Z całym szacunkiem, czytając ten artykuł dotykam dna........ brak weny twórczej, pomysłów na ciekawe tematy aż bije w oczy. Kochani jest tyle ciekawych interesujących osób wydarzeń o których warto pisać. .......... Pozdrawiam
Z całym szacunkiem, czytając ten artykuł dotykam dna........ brak weny twórczej, pomysłów na ciekawe tematy aż bije w oczy. Kochani jest tyle ciekawych interesujących osób wydarzeń o których warto pisać. .......... Pozdrawiam
ola boga , polakom wszedzie nie dobrze , ja bylem na sali w szzkole 14 i bylo tak parno ze masakra. Ale polak jak nie narzeka to chyba jest chory.
W SP 11 na auli nie byłoby ani przewiewniej, ani mniej duszno. A czy rozpoczęcie nie mogłoby odbyć się o 8. Pewnie tak, ale jak i gdzie zmieścić 6 poziomów klas podstawówki i 3 poziomy klas gimnazjum wraz z rodzicami i dziadkami o tej samej godzinie?
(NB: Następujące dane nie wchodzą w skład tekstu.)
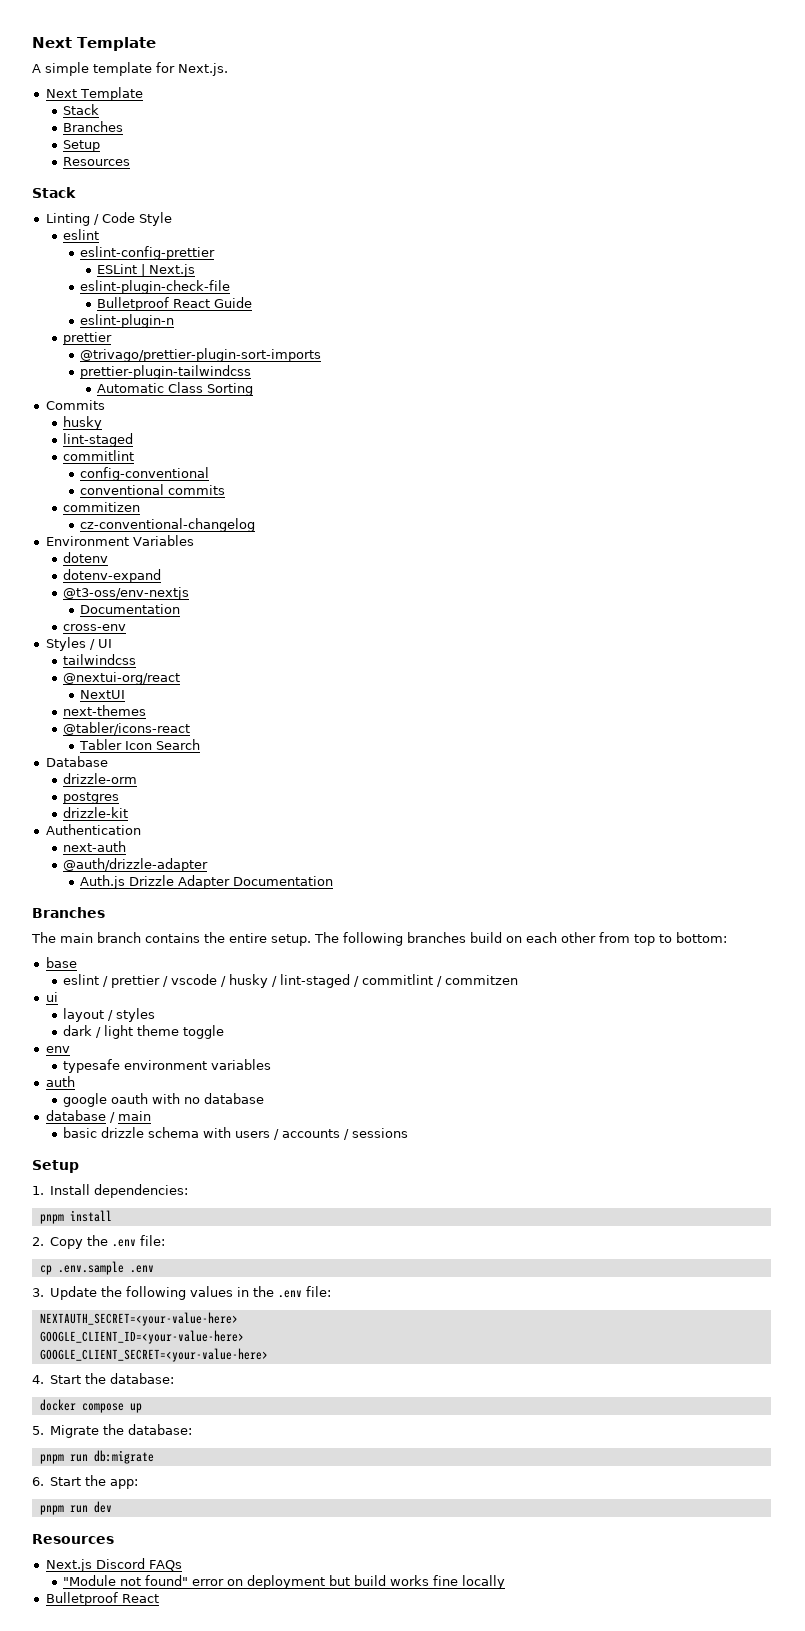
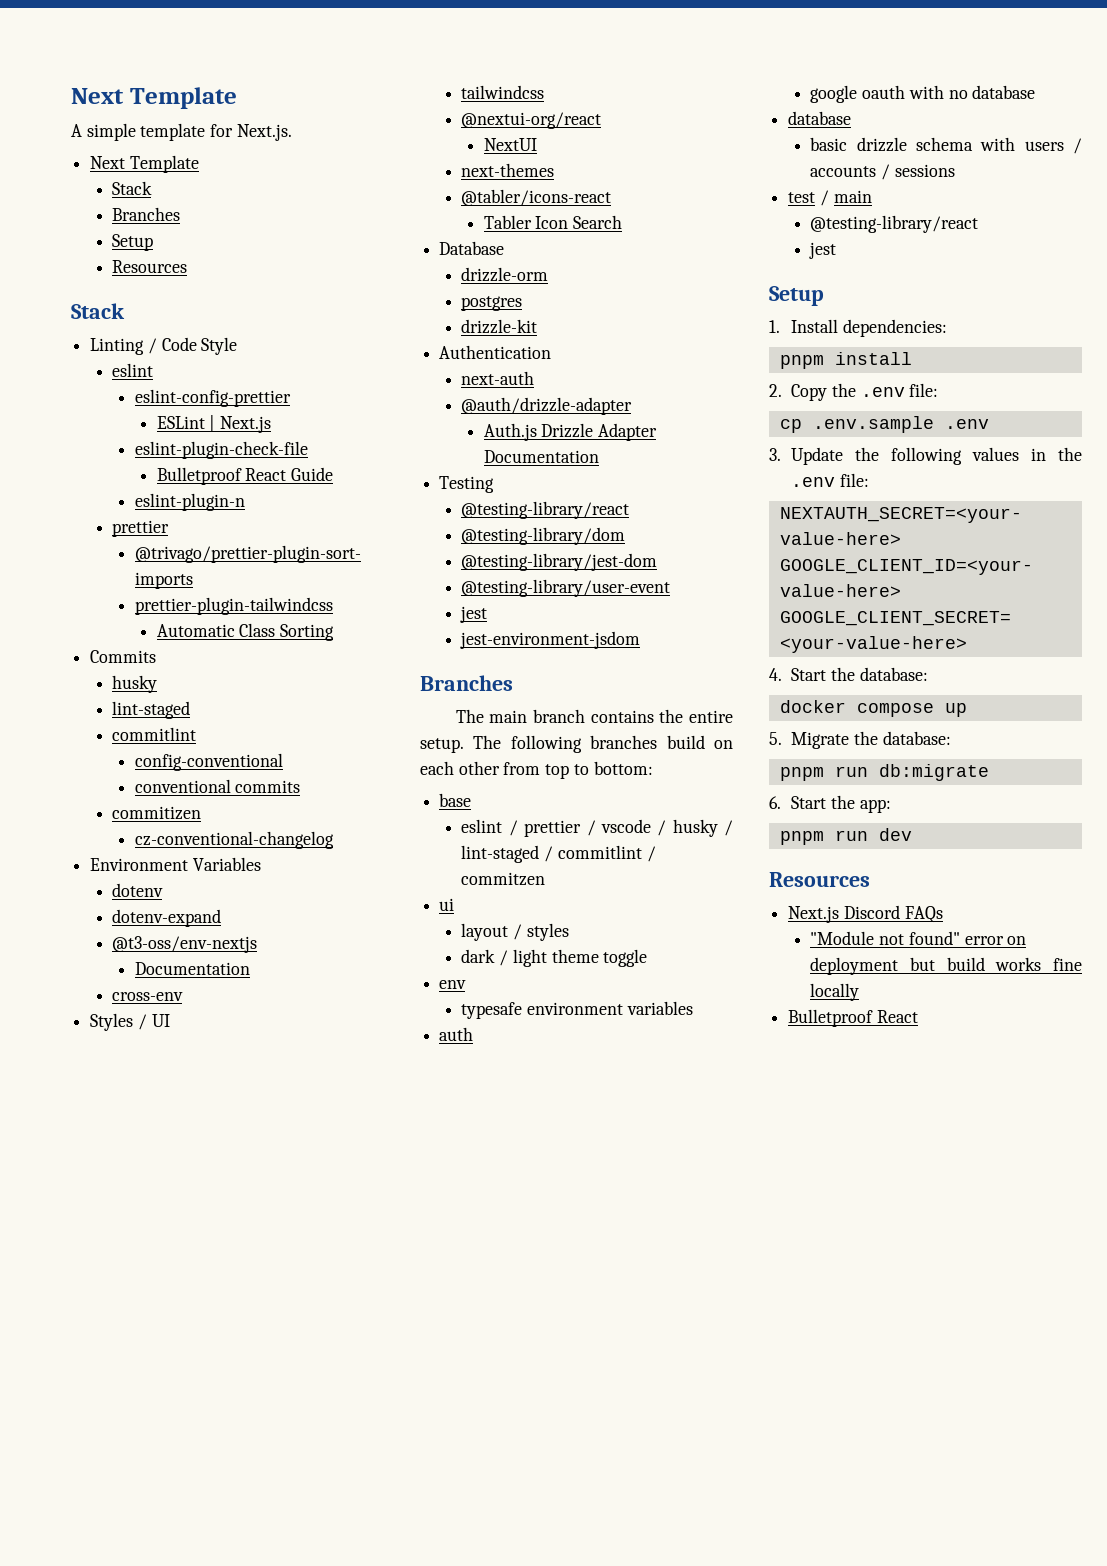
+ Testing
+ @testing-library/react
+ @testing-library/dom
+ @testing-library/jest-dom
+ @testing-library/user-event
+ jest
+ jest-environment-jsdom
  google oauth with no database
- database / main
+ database
+ test / main
+ @testing-library/react
+ jest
Wtedy pewnie rzeczony tata narzekałby na organizację. A! I "pierwszoroczna uczennica" z ZSG nie byla dzis jedyna. "Taki mamy klimat!" :) Życzę dystansu!
SP 23 - godz 9 rozpoczęcie , 10 czy 15 minut na placu i reszta z powodu upału w klasach , pomyślano o godnym rozpoczęciu szkoły i o dzieciach , żeby za długo w upale nie stały, było ok.
Co to jest pierwszoroczna uczennica????
byloby lepiej, na tym boisku byl skwar wiekszy niz 30 stopni
A w niewielkiej sali, w które zgromadzono by kilkaset osób, na pewno byłoby lepiej!!